Front-end code edit data
────────────────────
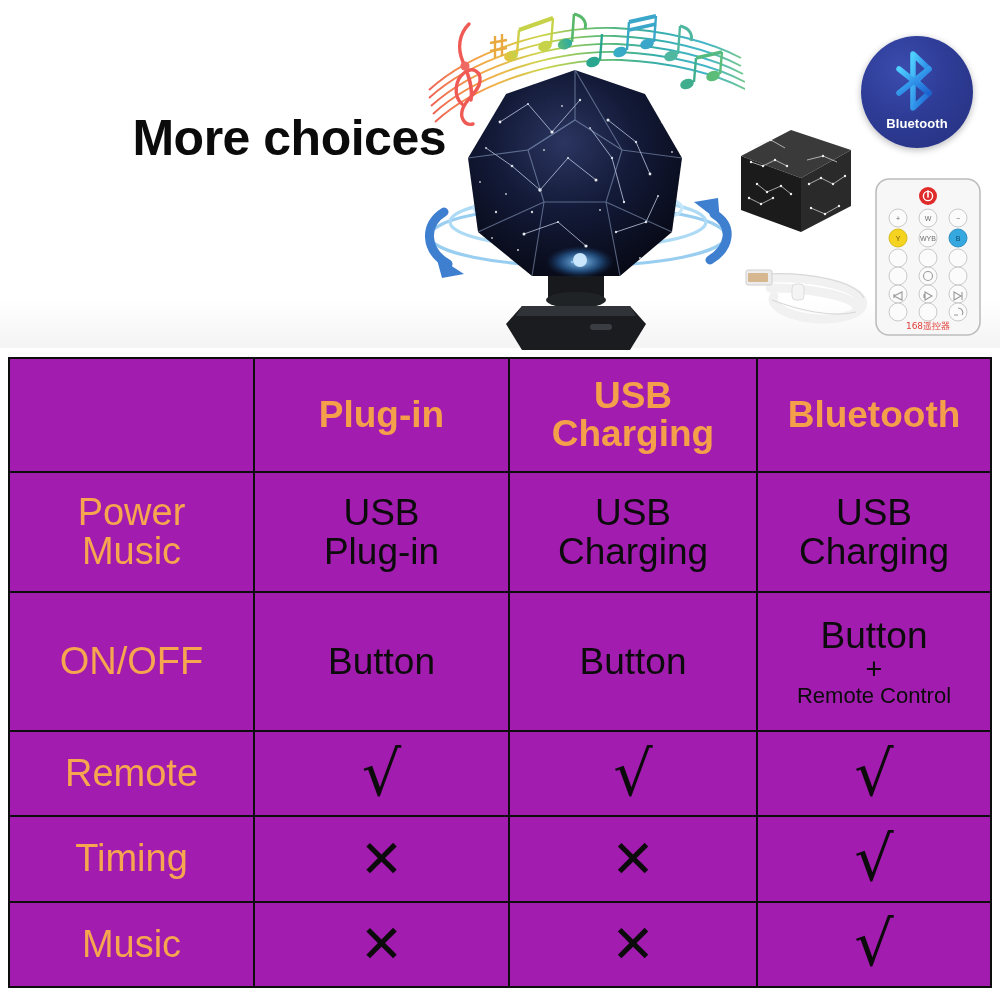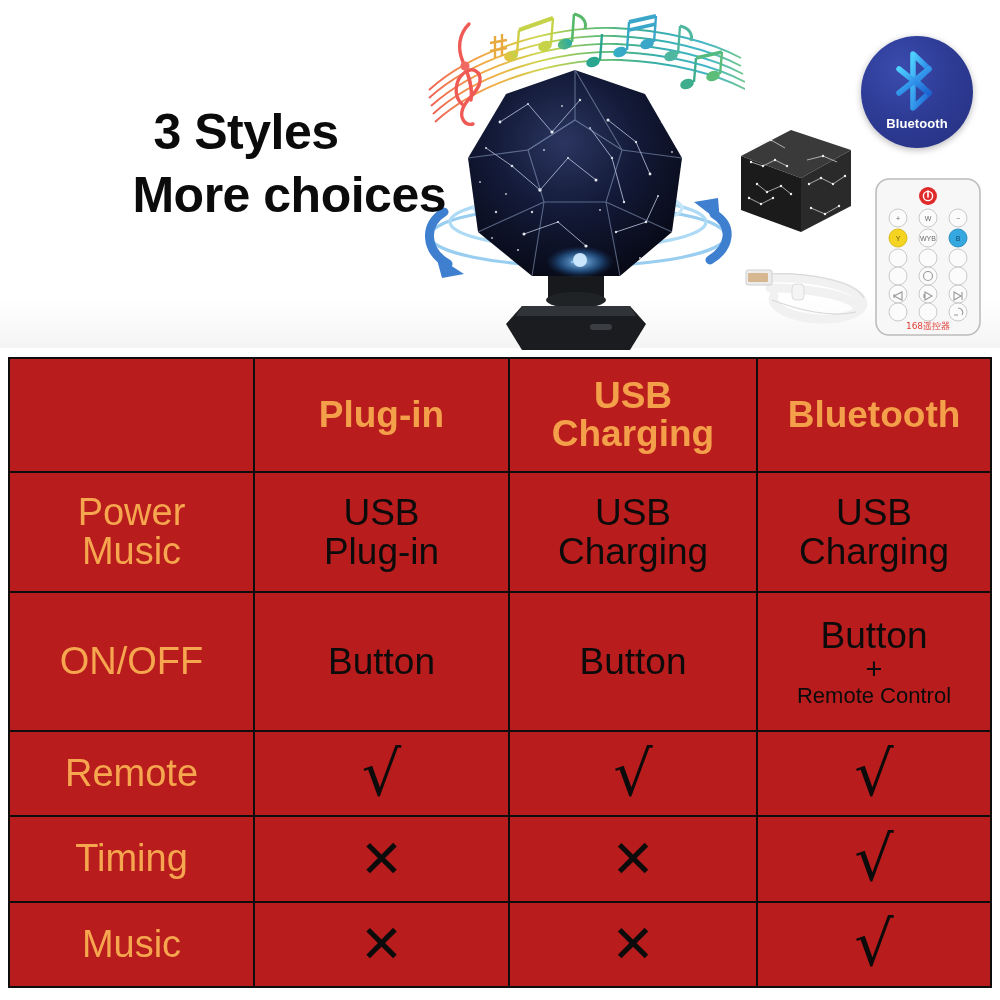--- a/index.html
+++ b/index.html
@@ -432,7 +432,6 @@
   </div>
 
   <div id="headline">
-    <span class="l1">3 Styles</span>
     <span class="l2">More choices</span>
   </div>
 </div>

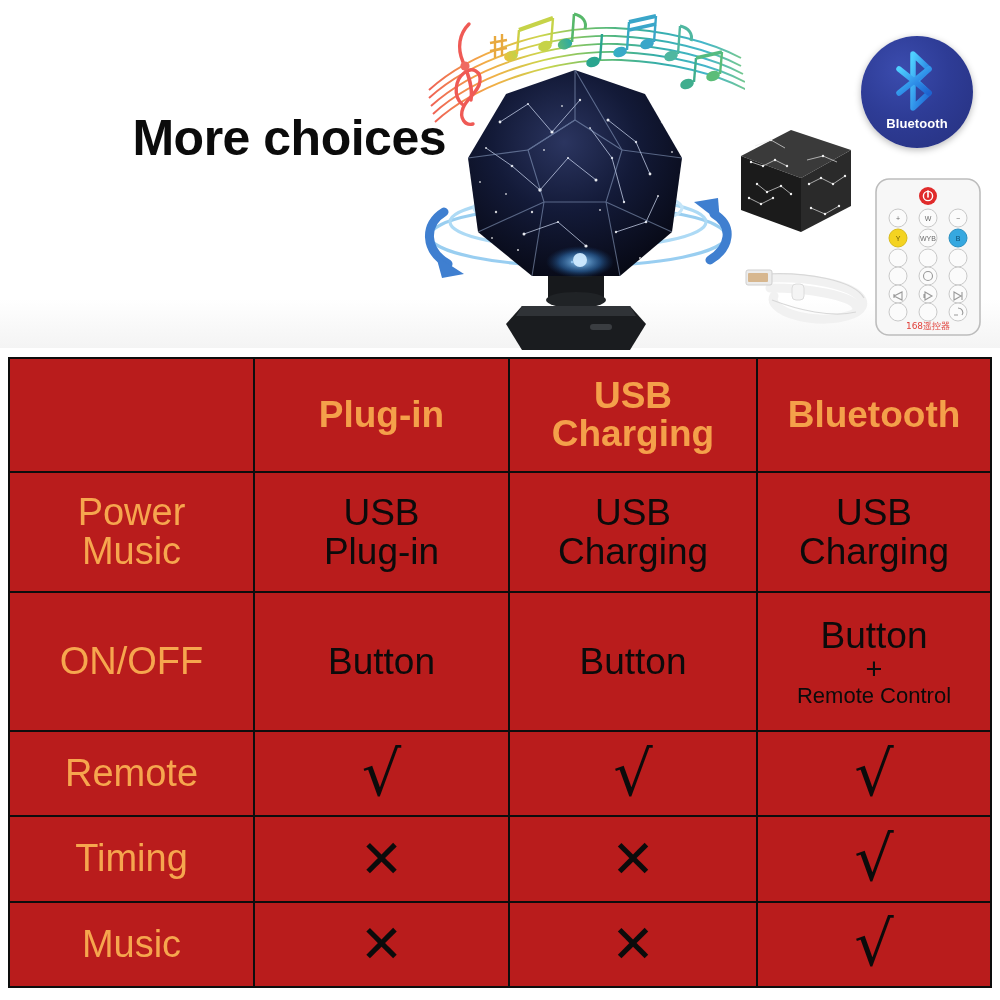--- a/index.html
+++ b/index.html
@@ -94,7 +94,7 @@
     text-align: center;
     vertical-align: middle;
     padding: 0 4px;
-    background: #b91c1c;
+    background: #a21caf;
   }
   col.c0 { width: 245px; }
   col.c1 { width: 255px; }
────────────────────
(Exercise requirements):
Retype each entry above character for character; pictures stay out.

(Response to the exercise):
--- a/index.html
+++ b/index.html
@@ -432,7 +432,6 @@
   </div>
 
   <div id="headline">
-    <span class="l1">3 Styles</span>
     <span class="l2">More choices</span>
   </div>
 </div>

--- a/index.html
+++ b/index.html
@@ -94,7 +94,7 @@
     text-align: center;
     vertical-align: middle;
     padding: 0 4px;
-    background: #b91c1c;
+    background: #a21caf;
   }
   col.c0 { width: 245px; }
   col.c1 { width: 255px; }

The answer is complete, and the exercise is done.